Experiments were conducted in the MuJoCo physical environment. The PD control parameters for the controller are specified in Table 2. First, we conducted ablation experiments using GPT-4o-2024-08-06 for prompt design, along with expressive action experiments covering seven action types across three categories, to preliminarily evaluate the performance of the SeIn framework. The success rate was set as an evaluation metric to evaluate the performance of the SeIn framework. Five trials were performed for each action, and each trial lasted 4 s. Within 4 s, the experiment was deemed successful if the dual-arm nursing robot executed the set target action.
PD control parameters.
Note. Units are Nm/rad for Kp and Nms/rad for Kd.
Subsequently, experiments were conducted to determine the optimal normalization range, and the framework’s performance was evaluated when querying different LLMs under execution durations of 4 and 60 s. Finally, experiments were conducted on functional action involving Reach-to-Object. The specific experimental settings for each of these will be detailed within their respective experiments.

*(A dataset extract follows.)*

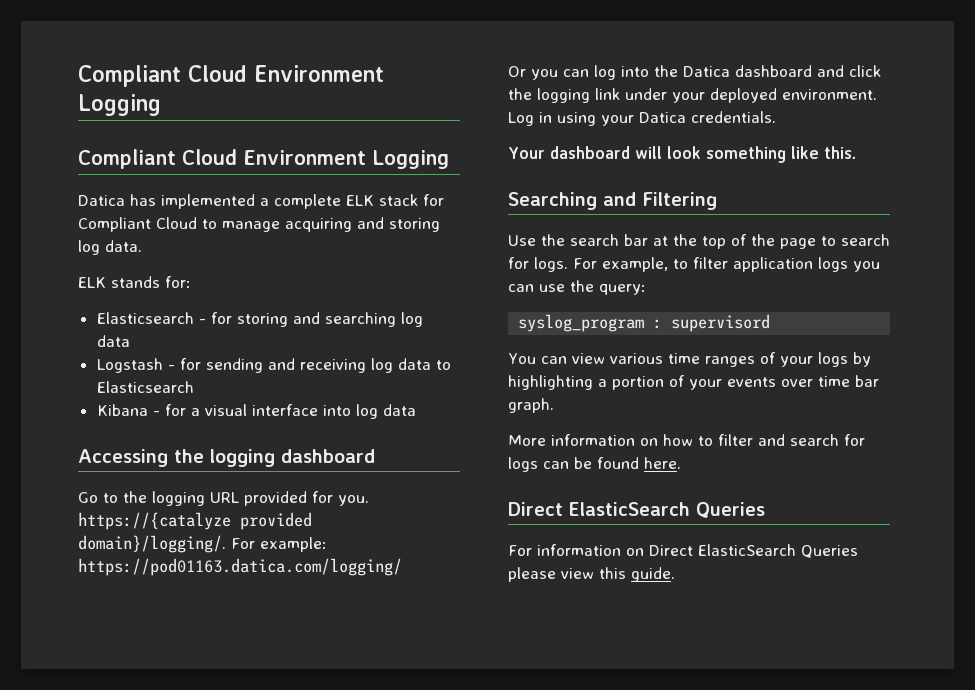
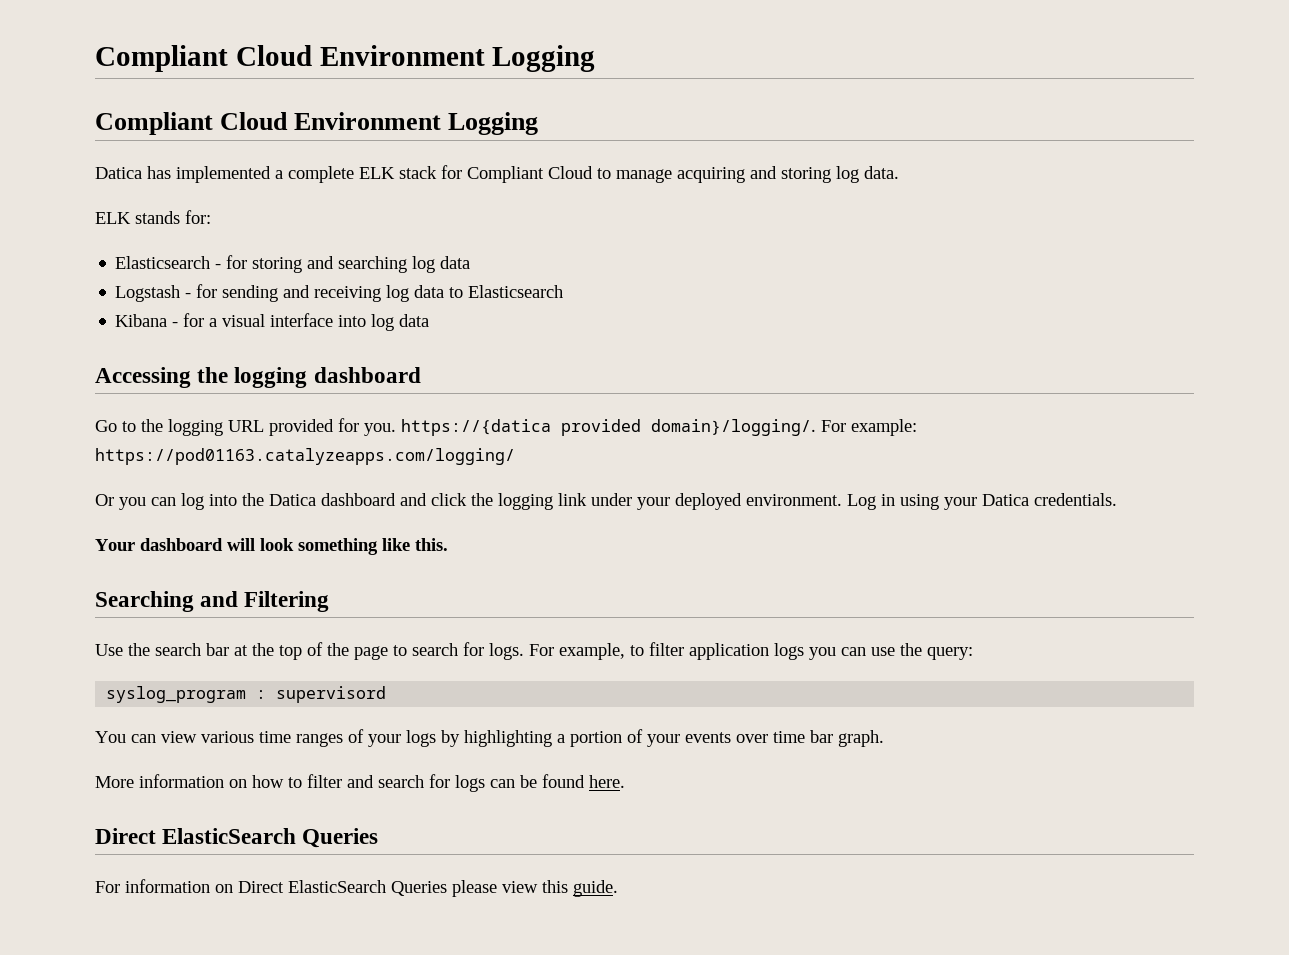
[78,512,231,530] https://{catalyze -> [401,419,551,436] https://{datica
[78,558,402,576] https://pod01163.datica.com/logging/ -> [95,448,515,465] https://pod01163.catalyzeapps.com/logging/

Analysis of experimental results
First, we try to answer Question 1: How does the prior knowledge in the task-specific textual prompts affect the execution of actions in the SeIn framework?

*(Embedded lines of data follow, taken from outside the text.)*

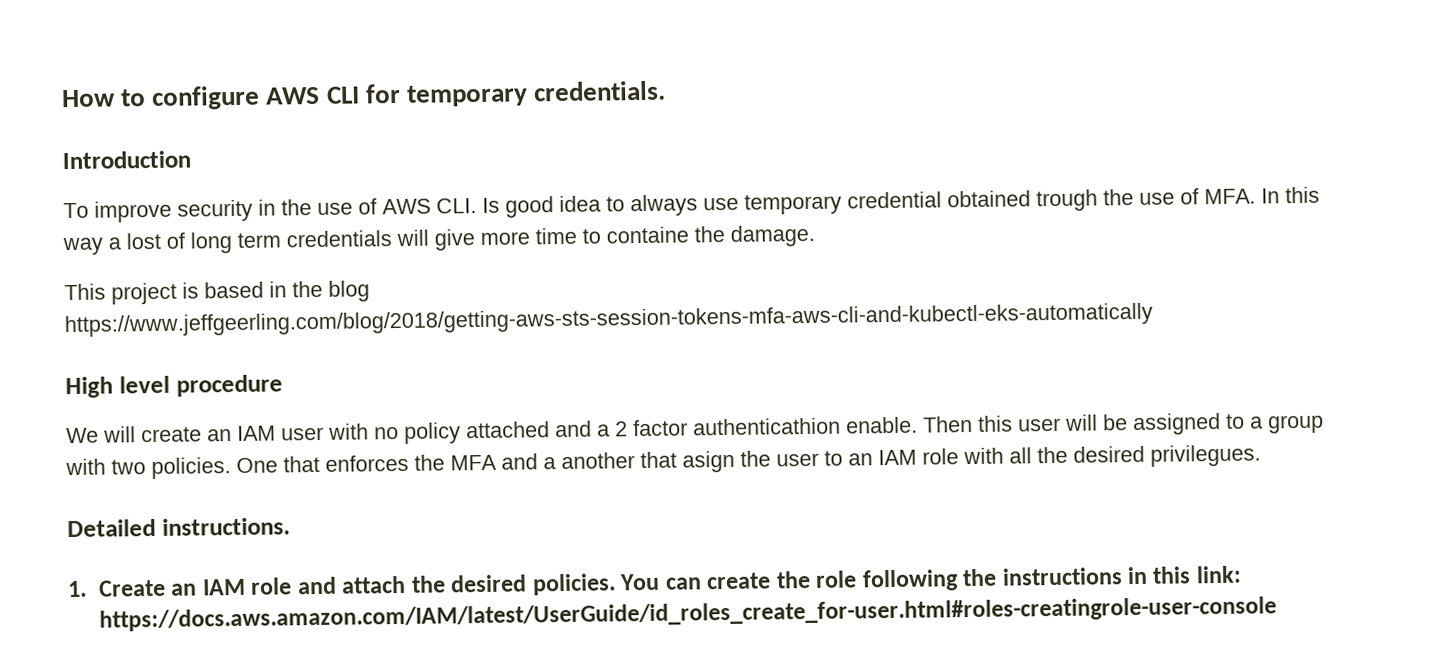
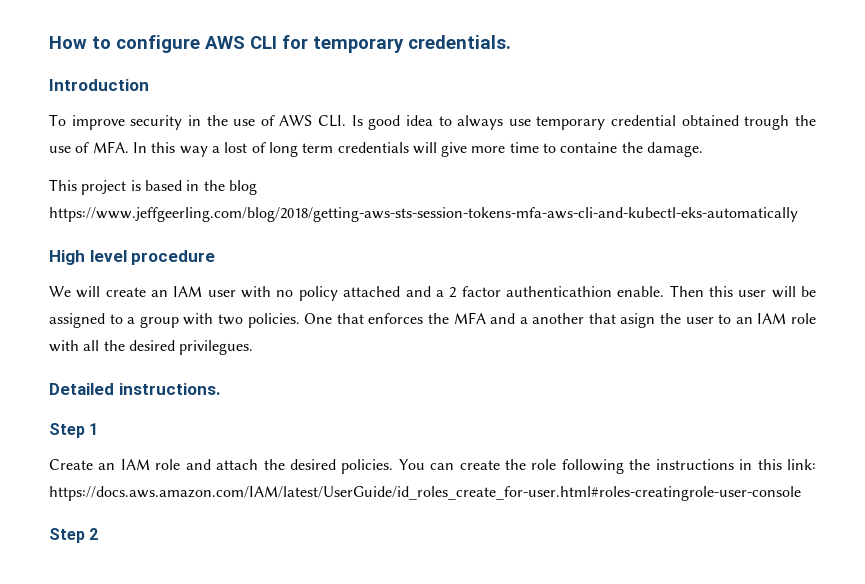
[67,580,87,598] 1. -> [49,423,99,438] Step 1 //
(1277, 614) none -> [49,528,99,543] // Step 2

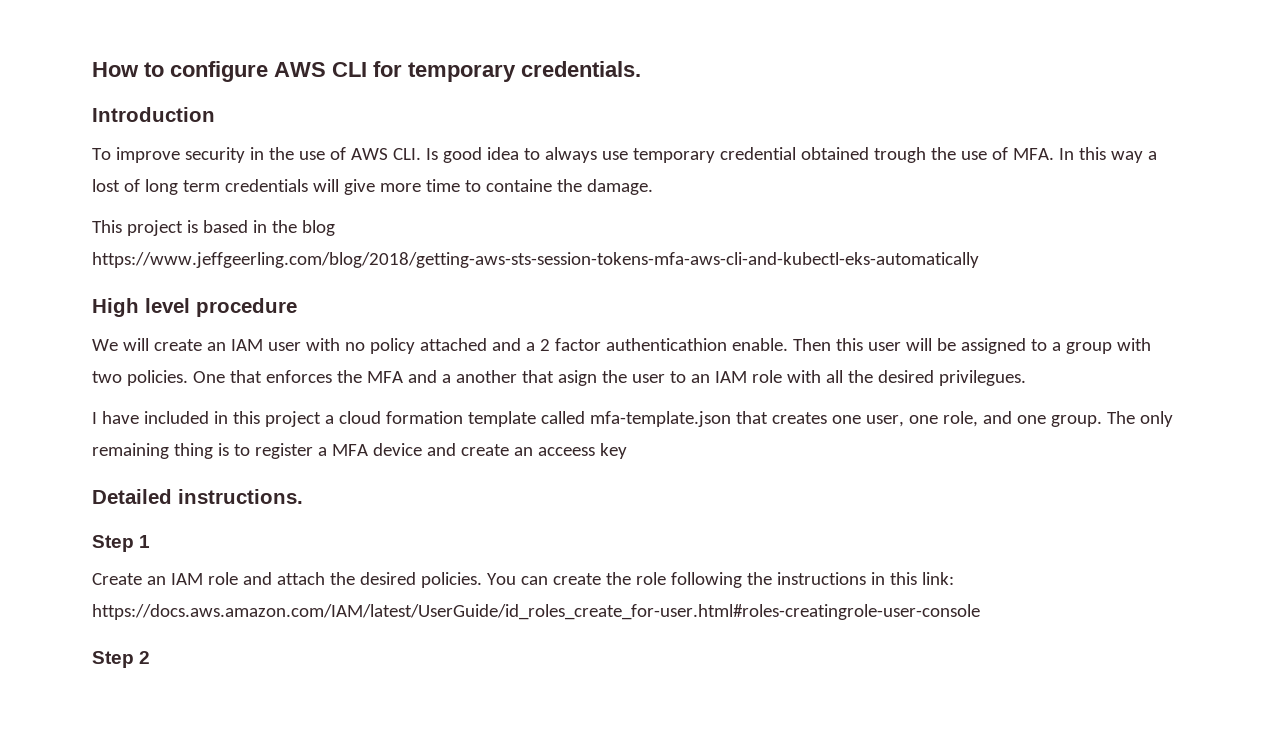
(254, 347) none -> [92,411,1173,427] [92,443,627,459] // I have included in this project a cloud formation template called mfa-template.json that creates one user, one role, and one group. The only remaining thing is to register a MFA device and create an acceess key

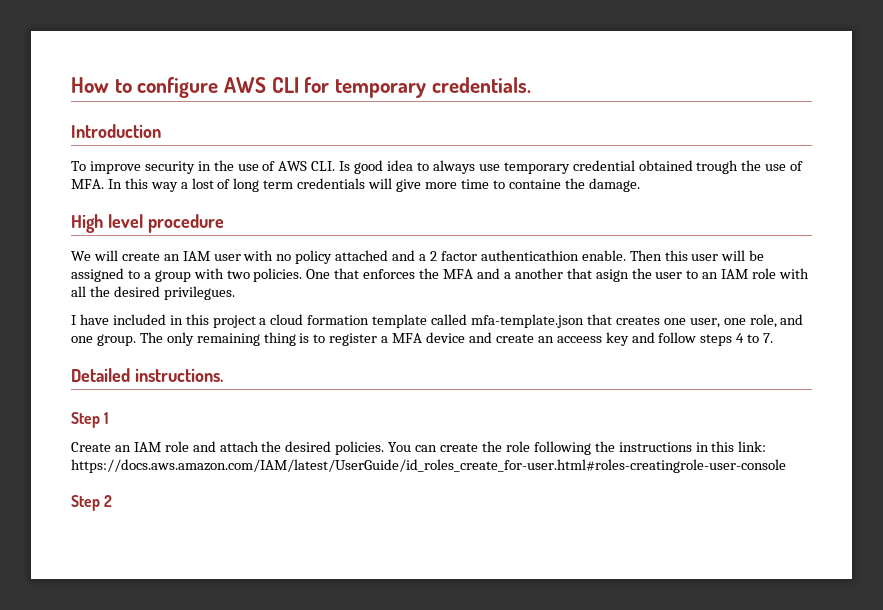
[92,220,335,236] [92,252,979,268] // This project is based in the blog https://www.jeffgeerling.com/blog/2018/getting-aws-sts-session-tokens-mfa-aws-cli-and-kubectl-eks-automatically -> (640, 185) none
(627, 451) none -> [631,332,774,346] and follow steps 4 to 7.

The Action Execution Process and The Target Joint Position in the prior knowledge were selected for the experiment, and two configurations were set up: (1) Contains only the Action Execution Process. (2) Contains both the Action Execution Process and the Target Joint Position. In the experiment, the Hugging action was selected for testing, and the observation information included joint position and joint velocity. The results are shown in Table 3.
The effect of prior knowledge on action execution.
Experiments incorporating only Action Execution Process in the prior knowledge achieved 0% success rate (all experiments failed). In contrast, trials combining both Action Execution Process and Target Joint Position in the prior knowledge, achieved 100% success rate. Comparative analysis between failed experiments and the successful experiments to visualize how prior knowledge affects the execution of embracing movements.
As shown in Figure 6, the visualized Action Execution Process indicates that when only relying on (1) the Action Execution Process as the prior knowledge of LLMs, although the robot attempts the hugging action, but collisions occurred between the arms during the movement, and joint positions cannot be attained the Target Joint Position needed for the hugging action. However, with the addition of (2) the Target Joint Position, the arms did not collide during the movement, and the hugging action was successfully completed with a success rate of 100%.

Comparison of the visualized execution process of the hugging action. In the first and second rows of pictures, the robot’s left and right arms collide during the lifting process. In contrast, in the third row, the robot’s left and right arms do not collide during the lifting process. Finally, both arms reach the target positions and successfully completed the hugging action.
Question 1 is answered through the ablation experiments. The synergistic collaboration between the Action Execution Process and the Target Joint Position is the key to achieving the low-level motion (action execution) using LLMs to drive the dual-arm nursing robot. Specifically, the Action Execution Process helps LLMs understand the sub-steps required for the action, while the Target Joint Position ensures that the LLMs output the joint position corresponding to the desired target pose.
Subsequently, we attempted to answer question 2: How should observation information be configured to achieve optimal performance in the SeIn framework?
We evaluated the following four types of observation information: (1) no observation, (2) joint position, (3) joint velocity, (4) joint position + joint velocity. Similarly, the hugging action was selected for the experiment. Based on the previous experimental results, the prior knowledge contains both the Action Execution Process and the Target Joint Position.
Experimental results are summarized in Table 4. Among them, in the experiments with no observation information, all five experiments failed. In the experiments where the observation information was either joint position or joint velocity, both achieved a success rate of 40%. Finally, the SeIn framework achieved the best performance with 100% success rate in the case where joint position and joint velocity were observed simultaneously.
Experimental results for different observation information.
Question 2 is answered through observational ablation studies. The configuration of observation information is crucial. Although the incorporation of prior knowledge provides LLMs with essential information such as sub-steps and target joint positions required for the action, the SeIn framework requires both joint positions and joint velocities as simultaneous observation information to provide feedback to the robot during the execution of the action. And one cannot be used without the other.
Then, we try to answer question 3: Can the SeIn framework be generalized to multiple action executions?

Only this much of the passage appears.